WORK REQUEST - Type out the records that follow, exactly as given.

THE RECORDS -

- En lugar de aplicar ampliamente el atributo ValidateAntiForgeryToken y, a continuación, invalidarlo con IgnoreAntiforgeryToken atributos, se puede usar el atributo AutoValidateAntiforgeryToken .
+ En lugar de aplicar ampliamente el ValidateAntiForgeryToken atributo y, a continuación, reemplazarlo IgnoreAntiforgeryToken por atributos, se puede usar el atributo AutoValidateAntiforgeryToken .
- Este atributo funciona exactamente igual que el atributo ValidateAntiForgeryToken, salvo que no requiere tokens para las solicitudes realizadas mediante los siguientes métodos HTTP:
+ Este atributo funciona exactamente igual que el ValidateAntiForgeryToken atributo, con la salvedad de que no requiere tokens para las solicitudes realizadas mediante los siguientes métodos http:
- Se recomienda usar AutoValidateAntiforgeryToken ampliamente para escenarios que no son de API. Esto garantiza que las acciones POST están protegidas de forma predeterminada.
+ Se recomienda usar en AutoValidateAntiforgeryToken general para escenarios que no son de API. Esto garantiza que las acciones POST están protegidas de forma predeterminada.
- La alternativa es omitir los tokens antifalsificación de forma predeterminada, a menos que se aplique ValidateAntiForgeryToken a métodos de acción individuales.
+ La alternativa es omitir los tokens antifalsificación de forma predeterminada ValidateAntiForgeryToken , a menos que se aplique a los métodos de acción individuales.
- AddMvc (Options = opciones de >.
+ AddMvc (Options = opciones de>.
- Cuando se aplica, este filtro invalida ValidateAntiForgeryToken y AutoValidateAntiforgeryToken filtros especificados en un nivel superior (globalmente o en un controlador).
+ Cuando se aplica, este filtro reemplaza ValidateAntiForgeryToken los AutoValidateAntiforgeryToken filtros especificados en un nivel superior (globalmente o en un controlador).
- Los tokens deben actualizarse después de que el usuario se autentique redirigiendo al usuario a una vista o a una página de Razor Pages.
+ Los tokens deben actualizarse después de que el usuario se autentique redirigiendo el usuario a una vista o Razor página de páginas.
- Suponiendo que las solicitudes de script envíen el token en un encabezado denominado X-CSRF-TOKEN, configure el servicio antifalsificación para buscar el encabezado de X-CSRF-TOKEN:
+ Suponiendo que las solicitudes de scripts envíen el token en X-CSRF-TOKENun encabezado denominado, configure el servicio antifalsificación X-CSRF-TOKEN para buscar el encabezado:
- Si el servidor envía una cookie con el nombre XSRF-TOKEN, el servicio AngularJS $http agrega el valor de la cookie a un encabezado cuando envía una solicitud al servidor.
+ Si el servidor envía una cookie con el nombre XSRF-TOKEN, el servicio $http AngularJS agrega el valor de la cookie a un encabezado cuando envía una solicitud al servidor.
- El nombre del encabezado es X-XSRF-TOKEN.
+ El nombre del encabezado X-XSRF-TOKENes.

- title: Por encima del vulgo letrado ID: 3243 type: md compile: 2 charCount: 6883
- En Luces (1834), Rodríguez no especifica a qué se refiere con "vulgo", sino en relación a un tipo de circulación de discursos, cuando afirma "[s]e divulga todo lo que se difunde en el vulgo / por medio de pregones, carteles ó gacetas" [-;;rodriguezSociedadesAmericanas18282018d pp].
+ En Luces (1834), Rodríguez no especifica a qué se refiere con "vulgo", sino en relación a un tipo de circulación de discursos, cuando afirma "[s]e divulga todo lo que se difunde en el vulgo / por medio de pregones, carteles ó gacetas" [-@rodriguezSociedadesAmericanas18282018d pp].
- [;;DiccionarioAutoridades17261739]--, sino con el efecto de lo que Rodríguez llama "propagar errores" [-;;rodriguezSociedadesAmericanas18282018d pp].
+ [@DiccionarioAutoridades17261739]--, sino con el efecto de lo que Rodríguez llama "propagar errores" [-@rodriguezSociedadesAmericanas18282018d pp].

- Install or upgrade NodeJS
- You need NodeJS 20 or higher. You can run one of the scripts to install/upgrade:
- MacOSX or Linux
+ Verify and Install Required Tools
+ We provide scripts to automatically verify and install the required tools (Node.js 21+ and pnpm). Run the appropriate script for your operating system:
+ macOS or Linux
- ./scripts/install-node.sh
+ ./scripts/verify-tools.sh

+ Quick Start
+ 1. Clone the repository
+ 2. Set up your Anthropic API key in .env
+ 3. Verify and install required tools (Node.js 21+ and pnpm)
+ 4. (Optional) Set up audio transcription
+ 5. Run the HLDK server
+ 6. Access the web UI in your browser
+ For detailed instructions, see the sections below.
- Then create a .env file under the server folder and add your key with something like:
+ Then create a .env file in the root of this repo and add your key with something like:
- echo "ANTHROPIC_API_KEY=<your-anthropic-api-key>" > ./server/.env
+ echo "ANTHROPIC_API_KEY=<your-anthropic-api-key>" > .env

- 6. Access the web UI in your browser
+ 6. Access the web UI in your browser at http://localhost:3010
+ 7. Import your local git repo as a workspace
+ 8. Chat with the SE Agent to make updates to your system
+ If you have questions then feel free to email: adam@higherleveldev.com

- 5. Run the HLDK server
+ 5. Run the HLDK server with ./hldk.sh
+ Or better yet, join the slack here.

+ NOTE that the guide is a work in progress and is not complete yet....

EXERCISE SOLUTION -
- En lugar de aplicar ampliamente el atributo ValidateAntiForgeryToken y, a continuación, invalidarlo con IgnoreAntiforgeryToken atributos, se puede usar el atributo AutoValidateAntiforgeryToken .
+ En lugar de aplicar ampliamente el ValidateAntiForgeryToken atributo y, a continuación, reemplazarlo IgnoreAntiforgeryToken por atributos, se puede usar el atributo AutoValidateAntiforgeryToken .
- Este atributo funciona exactamente igual que el atributo ValidateAntiForgeryToken, salvo que no requiere tokens para las solicitudes realizadas mediante los siguientes métodos HTTP:
+ Este atributo funciona exactamente igual que el ValidateAntiForgeryToken atributo, con la salvedad de que no requiere tokens para las solicitudes realizadas mediante los siguientes métodos http:
- Se recomienda usar AutoValidateAntiforgeryToken ampliamente para escenarios que no son de API. Esto garantiza que las acciones POST están protegidas de forma predeterminada.
+ Se recomienda usar en AutoValidateAntiforgeryToken general para escenarios que no son de API. Esto garantiza que las acciones POST están protegidas de forma predeterminada.
- La alternativa es omitir los tokens antifalsificación de forma predeterminada, a menos que se aplique ValidateAntiForgeryToken a métodos de acción individuales.
+ La alternativa es omitir los tokens antifalsificación de forma predeterminada ValidateAntiForgeryToken , a menos que se aplique a los métodos de acción individuales.
- AddMvc (Options = opciones de >.
+ AddMvc (Options = opciones de>.
- Cuando se aplica, este filtro invalida ValidateAntiForgeryToken y AutoValidateAntiforgeryToken filtros especificados en un nivel superior (globalmente o en un controlador).
+ Cuando se aplica, este filtro reemplaza ValidateAntiForgeryToken los AutoValidateAntiforgeryToken filtros especificados en un nivel superior (globalmente o en un controlador).
- Los tokens deben actualizarse después de que el usuario se autentique redirigiendo al usuario a una vista o a una página de Razor Pages.
+ Los tokens deben actualizarse después de que el usuario se autentique redirigiendo el usuario a una vista o Razor página de páginas.
- Suponiendo que las solicitudes de script envíen el token en un encabezado denominado X-CSRF-TOKEN, configure el servicio antifalsificación para buscar el encabezado de X-CSRF-TOKEN:
+ Suponiendo que las solicitudes de scripts envíen el token en X-CSRF-TOKENun encabezado denominado, configure el servicio antifalsificación X-CSRF-TOKEN para buscar el encabezado:
- Si el servidor envía una cookie con el nombre XSRF-TOKEN, el servicio AngularJS $http agrega el valor de la cookie a un encabezado cuando envía una solicitud al servidor.
+ Si el servidor envía una cookie con el nombre XSRF-TOKEN, el servicio $http AngularJS agrega el valor de la cookie a un encabezado cuando envía una solicitud al servidor.
- El nombre del encabezado es X-XSRF-TOKEN.
+ El nombre del encabezado X-XSRF-TOKENes.

- title: Por encima del vulgo letrado ID: 3243 type: md compile: 2 charCount: 6883
- En Luces (1834), Rodríguez no especifica a qué se refiere con "vulgo", sino en relación a un tipo de circulación de discursos, cuando afirma "[s]e divulga todo lo que se difunde en el vulgo / por medio de pregones, carteles ó gacetas" [-;;rodriguezSociedadesAmericanas18282018d pp].
+ En Luces (1834), Rodríguez no especifica a qué se refiere con "vulgo", sino en relación a un tipo de circulación de discursos, cuando afirma "[s]e divulga todo lo que se difunde en el vulgo / por medio de pregones, carteles ó gacetas" [-@rodriguezSociedadesAmericanas18282018d pp].
- [;;DiccionarioAutoridades17261739]--, sino con el efecto de lo que Rodríguez llama "propagar errores" [-;;rodriguezSociedadesAmericanas18282018d pp].
+ [@DiccionarioAutoridades17261739]--, sino con el efecto de lo que Rodríguez llama "propagar errores" [-@rodriguezSociedadesAmericanas18282018d pp].

- Install or upgrade NodeJS
- You need NodeJS 20 or higher. You can run one of the scripts to install/upgrade:
- MacOSX or Linux
+ Verify and Install Required Tools
+ We provide scripts to automatically verify and install the required tools (Node.js 21+ and pnpm). Run the appropriate script for your operating system:
+ macOS or Linux
- ./scripts/install-node.sh
+ ./scripts/verify-tools.sh

+ Quick Start
+ 1. Clone the repository
+ 2. Set up your Anthropic API key in .env
+ 3. Verify and install required tools (Node.js 21+ and pnpm)
+ 4. (Optional) Set up audio transcription
+ 5. Run the HLDK server
+ 6. Access the web UI in your browser
+ For detailed instructions, see the sections below.
- Then create a .env file under the server folder and add your key with something like:
+ Then create a .env file in the root of this repo and add your key with something like:
- echo "ANTHROPIC_API_KEY=<your-anthropic-api-key>" > ./server/.env
+ echo "ANTHROPIC_API_KEY=<your-anthropic-api-key>" > .env

- 6. Access the web UI in your browser
+ 6. Access the web UI in your browser at http://localhost:3010
+ 7. Import your local git repo as a workspace
+ 8. Chat with the SE Agent to make updates to your system
+ If you have questions then feel free to email: adam@higherleveldev.com

- 5. Run the HLDK server
+ 5. Run the HLDK server with ./hldk.sh
+ Or better yet, join the slack here.

+ NOTE that the guide is a work in progress and is not complete yet....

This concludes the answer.